São polieletrólitos catiônicos de baixo peso molecular, os quais possuem como função principal a neutralização das cargas elétricas superficiais e o aumento dos tamanhos dos flocos.

Quadro 1: Agentes coagulantes e floculantes utilizados no processo de tratamento de água.

14 A figura a seguir esquematiza o processo de coagulação.

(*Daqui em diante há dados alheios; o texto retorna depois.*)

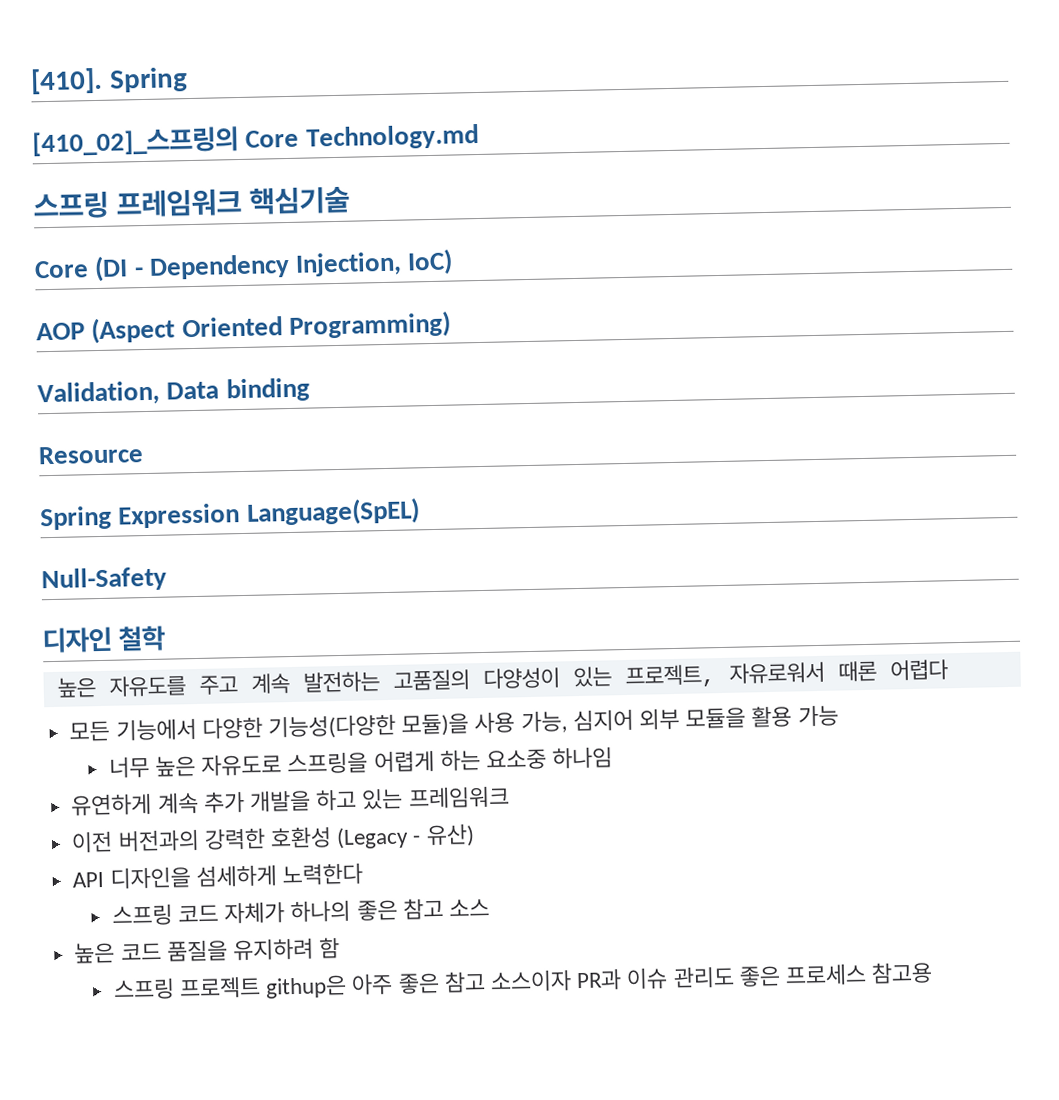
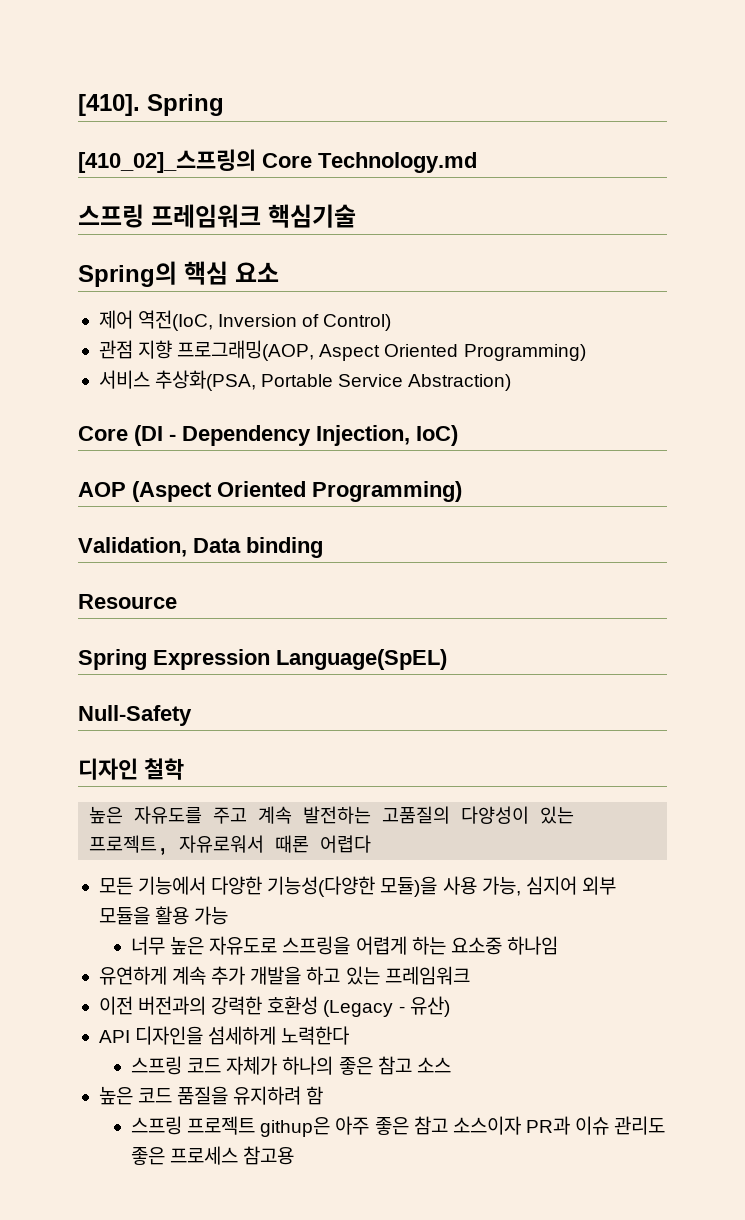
(350, 200) none -> [78,261,279,287] [98,310,392,331] [98,340,586,361] [98,370,512,391] // Spring의 핵심 요소 // 제어 역전(IoC, Inversion of Control) // 관점 지향 프로그래밍(AOP, Aspect Oriented Programming) // 서비스 추상화(PSA, Portable Service Abstraction)

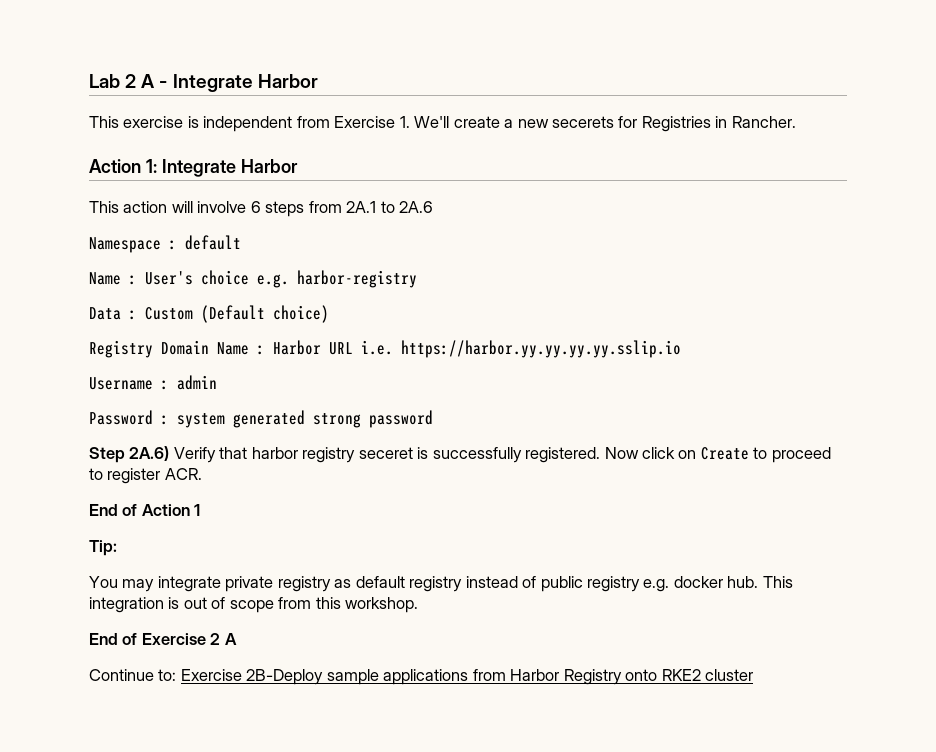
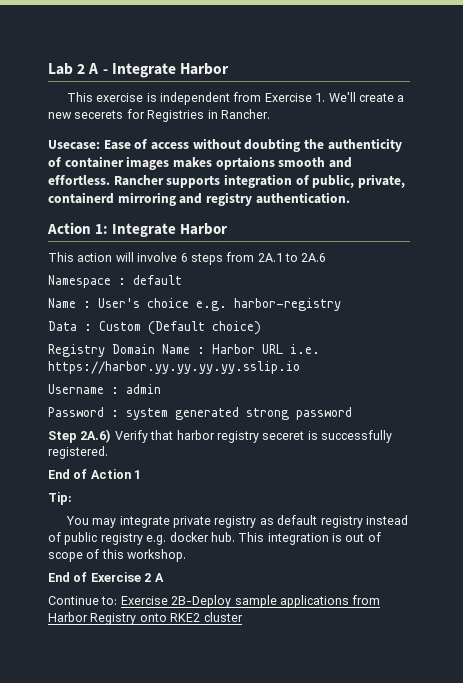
(796, 122) none -> [48,138,402,152] [48,156,352,170] [48,174,405,188] [48,192,350,206] // Usecase: Ease of access without doubting the authenticity of container images makes oprtaions smooth and effortless. Rancher supports integration of public, private, containerd mirroring and registry authentication.
[604,447,831,463] [89,468,202,484] Now click on Create to proceed to register ACR. -> (108, 452) none
[278,597,312,609] from -> [86,549,100,559] of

Figura 5: Esquematização do processo de coagulação e floculação. Fonte: KURITA, 2005

1.2.2. Floculação

A floculação é definida como o processo de aglomeração e compactação de partículas de coagulantes e de matéria em suspensão na água, formando conjuntos maiores e mais densos (flocos). Este processo é mecânico produzindo agitação na água, isto cria um gradiente de velocidade que causa turbulência capaz de provocar choques ou colisões entre as partículas coagulantes (coagulantes químicos) e as existentes em suspensão e no estado coloidal na água (Lemes, 1984).

Os contatos provocados permitem que os flocos aumentem em tamanho e densidade, tornando-os mais fáceis de serem sedimentados por gravidade. Os floculadores são os equipamentos agitadores utilizados para promover esta etapa de tratamento. Um exemplo de floculador é mostrado na figura 6 a seguir:

Polímero Não-iônico ou Aniônico

Partículas Suspensas

Partículas Finas

Substâncias Solúveis

Hidróxido de Poli-Alumínio

Floculação Neutralização de

Cargas

Figura 6: Câmara de mistura e floculação. Fonte: Santa Rita e Santos Filhos, 2002.

1.2.3. Decantação

Na decantação se verifica a deposição de matéria em suspensão, pela ação da gravidade. Este processo consiste em tornar as águas, que carregam estes materiais em suspensão, mais lenta provocando a sedimentação, ou seja, um fenômeno físico em que as partículas suspensas apresentam movimento descendente em meio líquido de menor massa específica, devido à ação da gravidade (Richter e Azevedo Netto, 1991).

O processo ocorre nos decantadores que é geralmente um tanque retangular, como mostrado na figura 7, com pontos de descarga, podendo ser também circulares ou quadrados. Os decantadores retangulares contêm chicanas para dirigir o fluxo vertical para calhas coletoras, que se estende transversalmente e ao longo da periferia do decantador.

Figura 7: Decantador retangular com ponte raspadora mecânica Fonte: Santa Rita e Santos Filhos, 2002.

Em uma ETA convencional os decantadores são horizontais, como mostrado na figura 8a, simples que tem boa profundidade e volume, onde se retém a água por longo tempo, o necessário para a deposição dos flocos. Em algumas cidades podem-se observar decantadores verticais, como o da figura 8b, que tem um menor tempo de retenção da água, porem são necessários equipamentos como módulos tubulares que dificultam a saída dos flocos.

Figura 8a: Esquema de decantadores horizontal Figura 8b: Esquema de decantadores vertical. Fonte: O CAMINHO DAS ÁGUAS, 2006.

As impurezas retidas nos decantadores, normalmente permanecem durante meses (geralmente dois meses) ou são removidas diariamente utilizando raspadores de lodo. Grande parcela dos resíduos sedimentado no decantador é lançado em corpos d’água, sendo o primeiro caso mais grave, pois as impurezas permanecem longo tempo em contato com a água podendo neste período ocorrer a liberação de metais, o lodo fica mais concentrado, dificultando sua assimilação pelo corpo receptor.

1.2.4. Filtração

A filtração é um processo de separação sólido-líquido, envolvendo fenômenos físicos, químicos e, às vezes, biológicos. Visa à remoção das impurezas da água por sua passagem através de um meio poroso. Quando a velocidade com que a água atravessa o leito é baixa, o filtro é denominado filtro lento, já quando é elevada denomina-se filtro rápido, predominando a ação da profundidade (Richter e Azevedo Neto, 1991).

Os filtros usados no processo de filtração são constituídos de meios filtrantes formando camadas. Nos filtros rápidos consiste de uma camada de areia, ou, em alguns casos, de uma camada de um meio poroso mais grosso e menos denso colocados sobre a camada de areia, o que vai permitir a filtração a taxas ainda mais elevadas.

O leito filtrante é colocado numa caixa de concreto com profundidade específica.